> [BRIEF] Write out every entry exactly as it appears, omitting the pictures.

> [MATERIAL SUPPLIED]
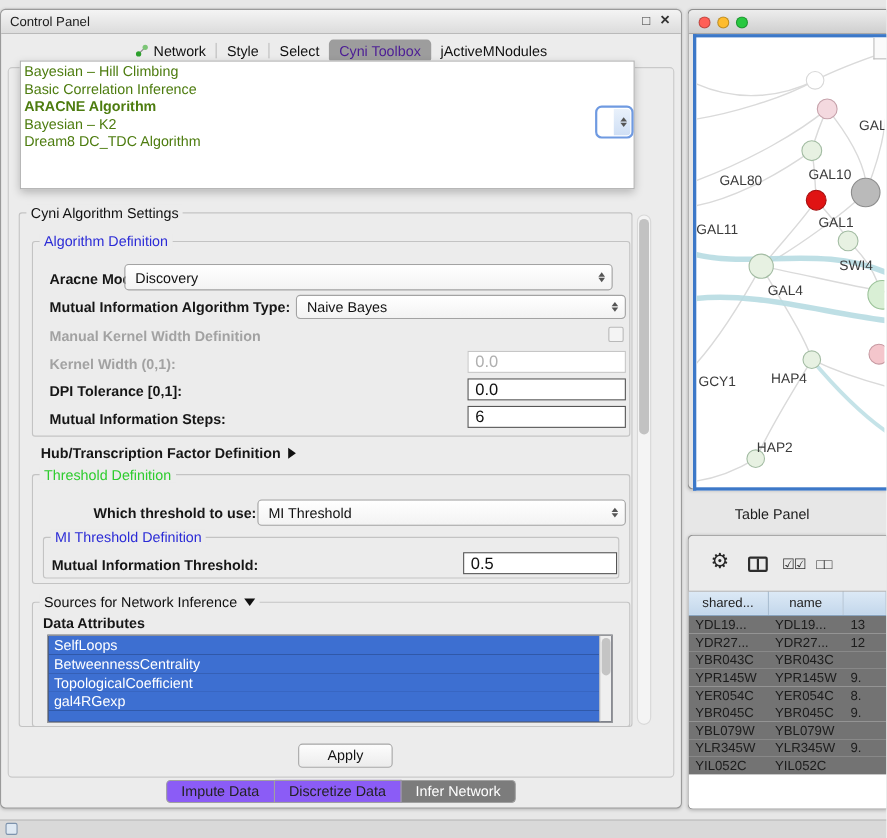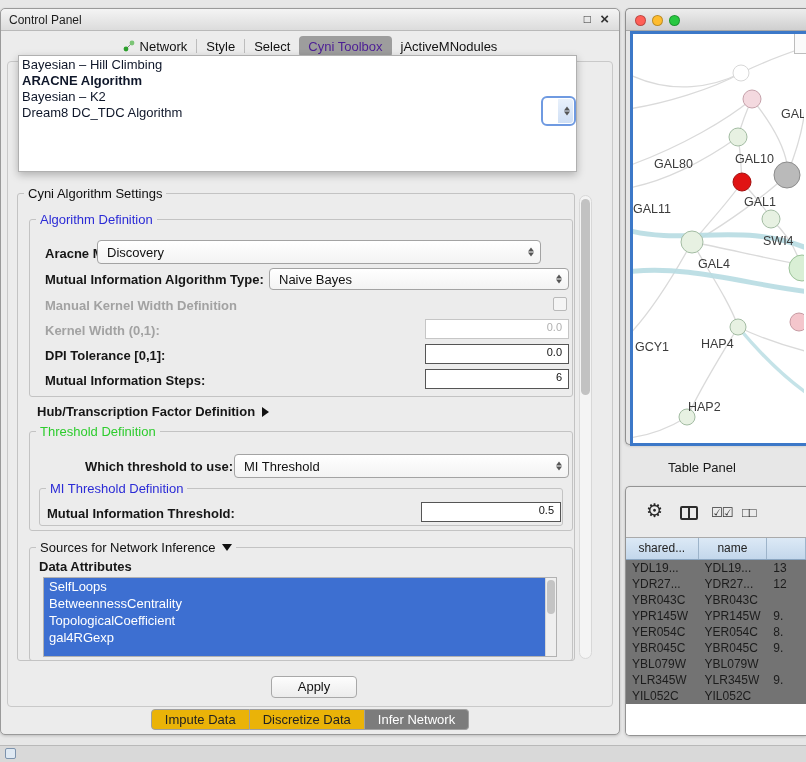"Bayesian – Hill Climbing" .popup .it { color: #0f172a -> #4d7c0f }
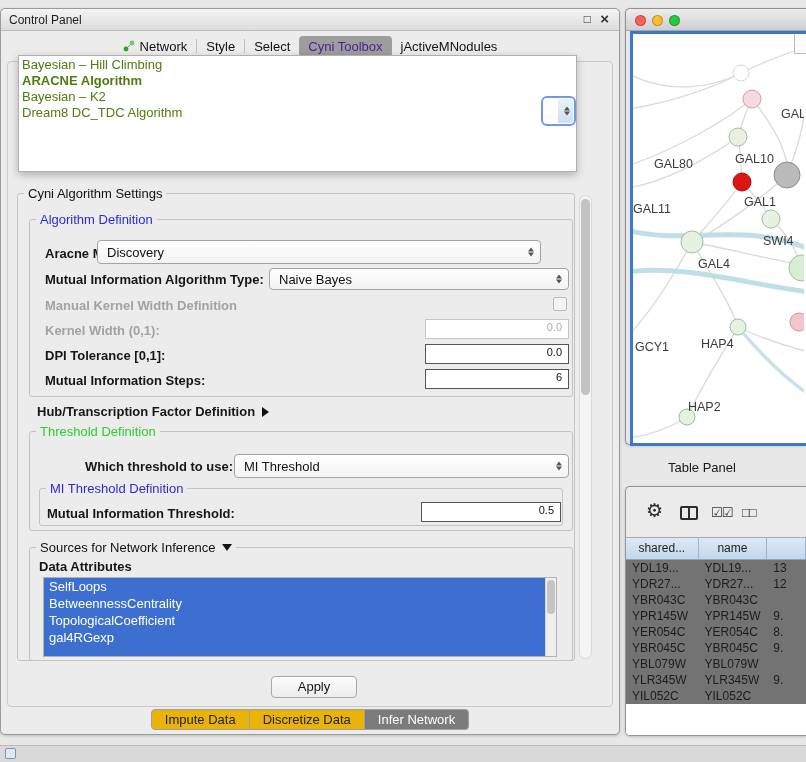"Basic Correlation Inference" div.it { html: none -> <div>Basic Correlation Inference</div> }
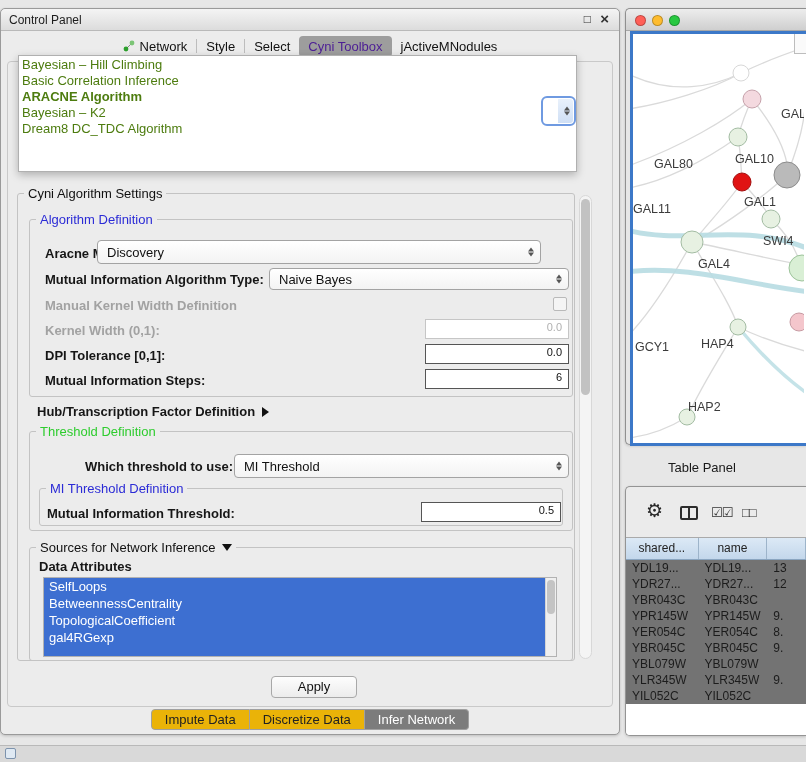"Discovery" div.combo { left: 96px -> 112px }
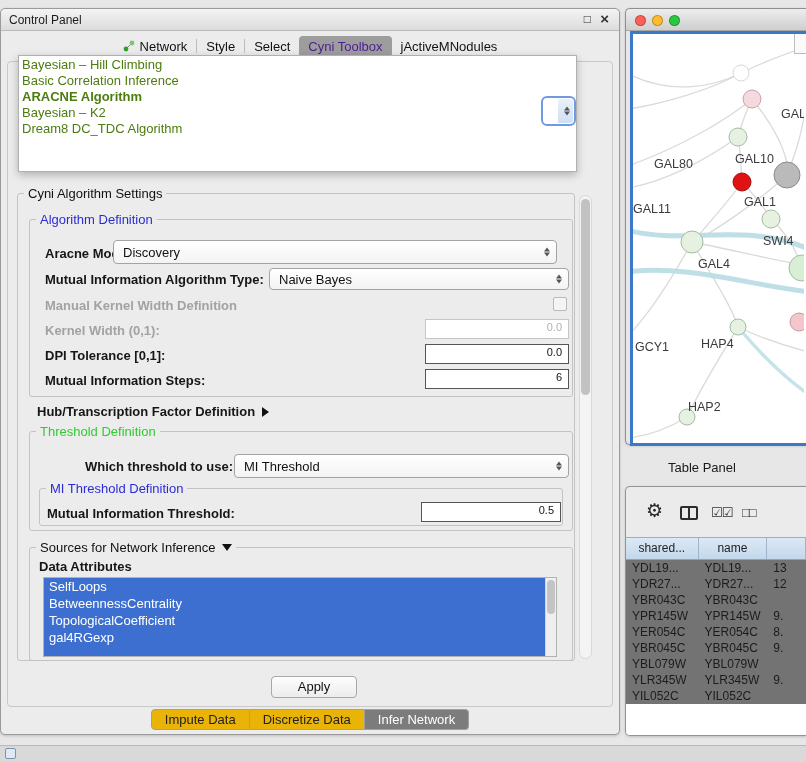"0.0" .tfield { font-size: 11px -> 15px; text-align: right -> none }
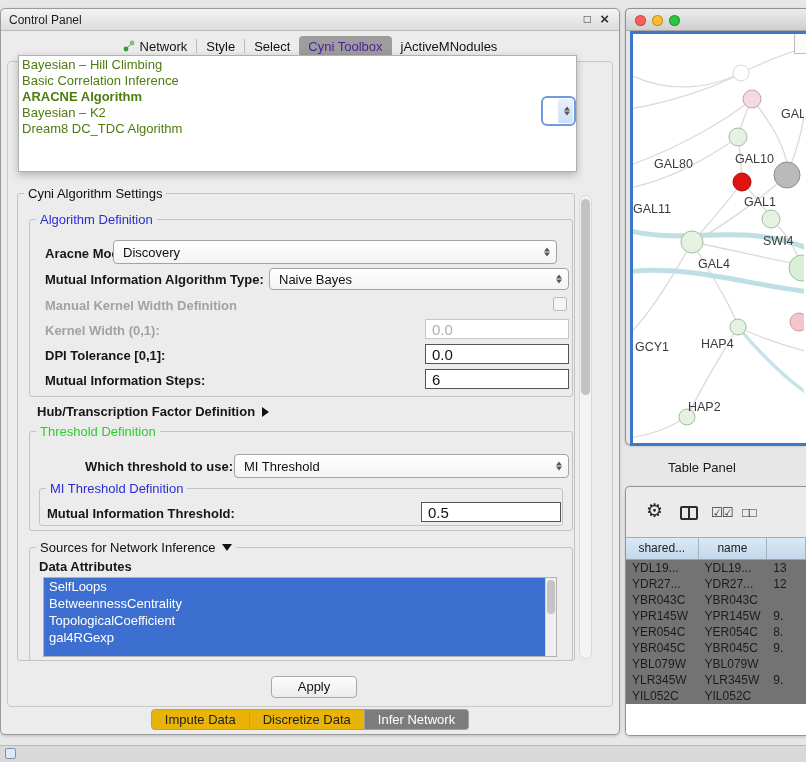"Impute Data" .btab { background: #eab308 -> #8b5cf6 }
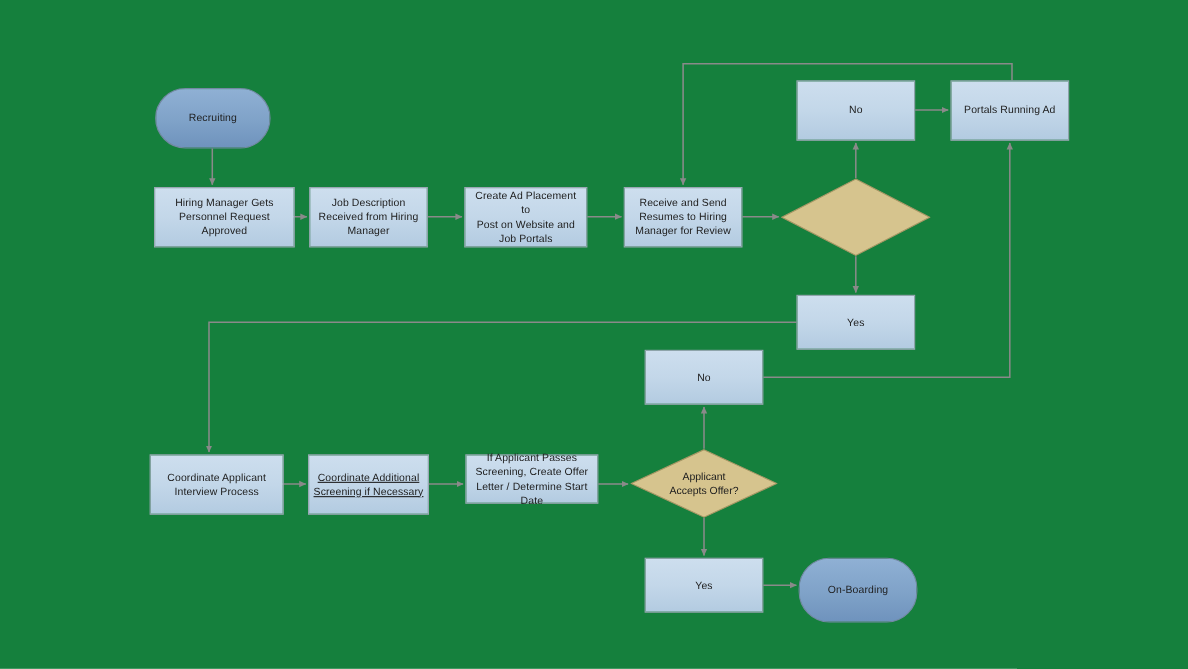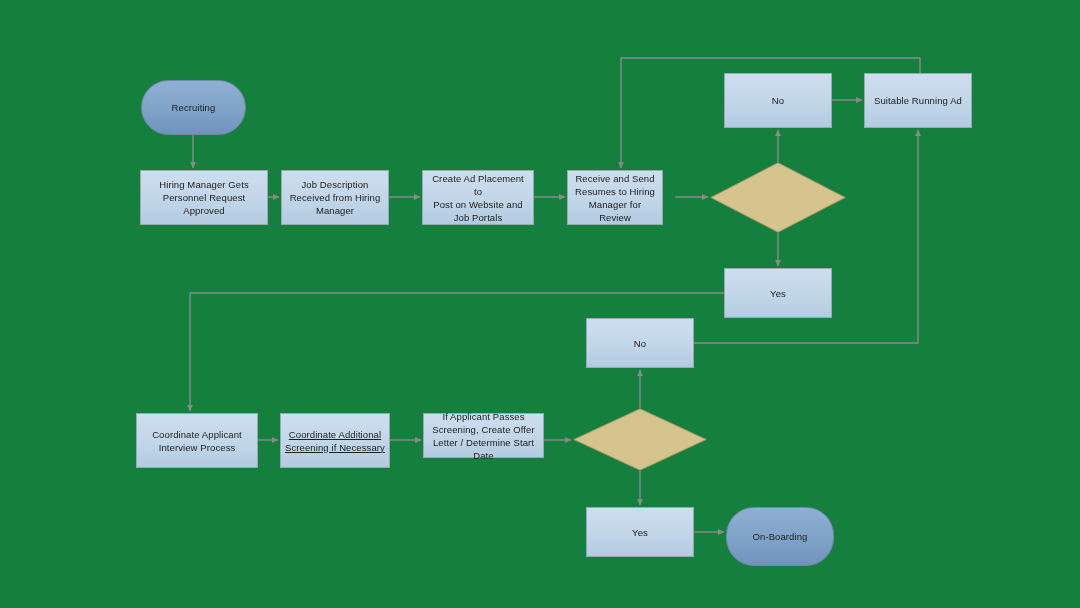"Suitable Running Ad" span.node-label { text: Suitable -> Portals }
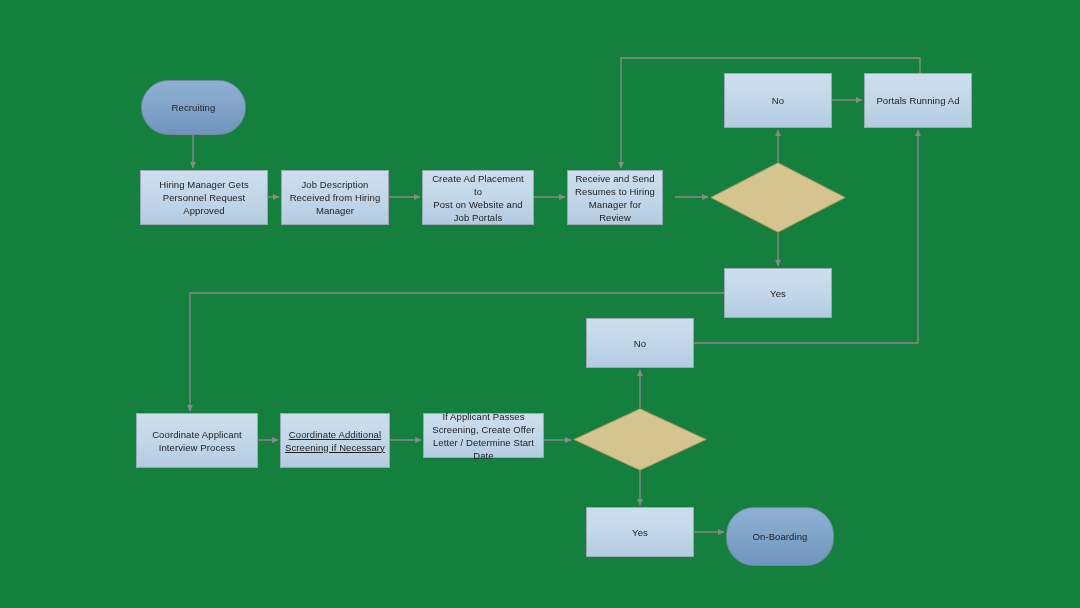"Receive and Send" div.node { width: 96px -> 108px }
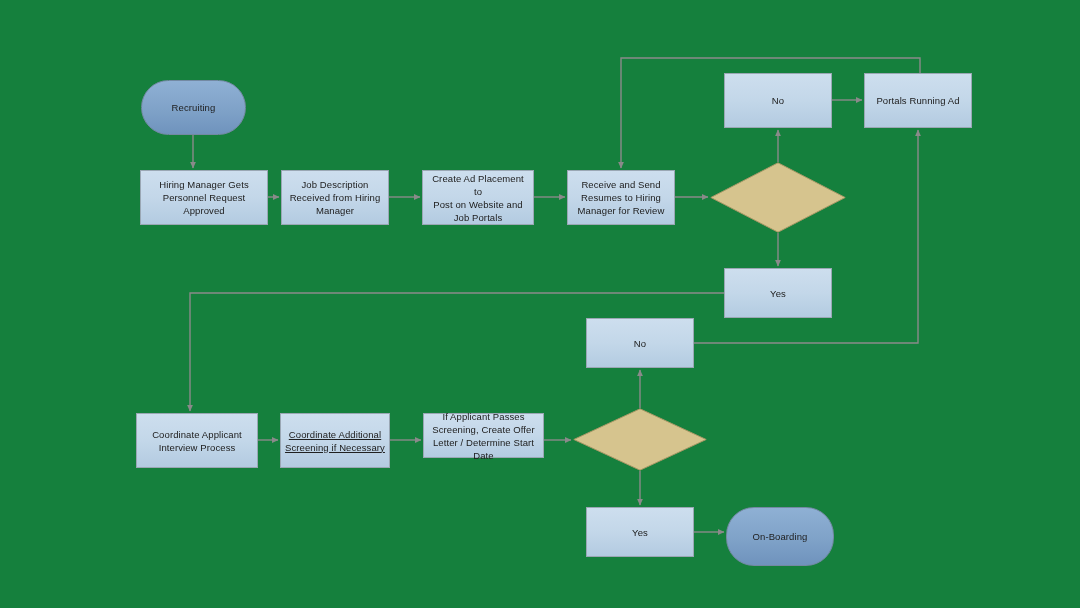"Applicant" span.node-label { html: none -> <span>Applicant Accepts Offer?</span> }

> [EXERCISE ANSWER]
"Bayesian – Hill Climbing" .popup .it { color: #0f172a -> #4d7c0f }
"Basic Correlation Inference" div.it { html: none -> <div>Basic Correlation Inference</div> }
"Discovery" div.combo { left: 96px -> 112px }
"0.0" .tfield { font-size: 11px -> 15px; text-align: right -> none }
"Impute Data" .btab { background: #eab308 -> #8b5cf6 }
"Suitable Running Ad" span.node-label { text: Suitable -> Portals }
"Receive and Send" div.node { width: 96px -> 108px }
"Applicant" span.node-label { html: none -> <span>Applicant Accepts Offer?</span> }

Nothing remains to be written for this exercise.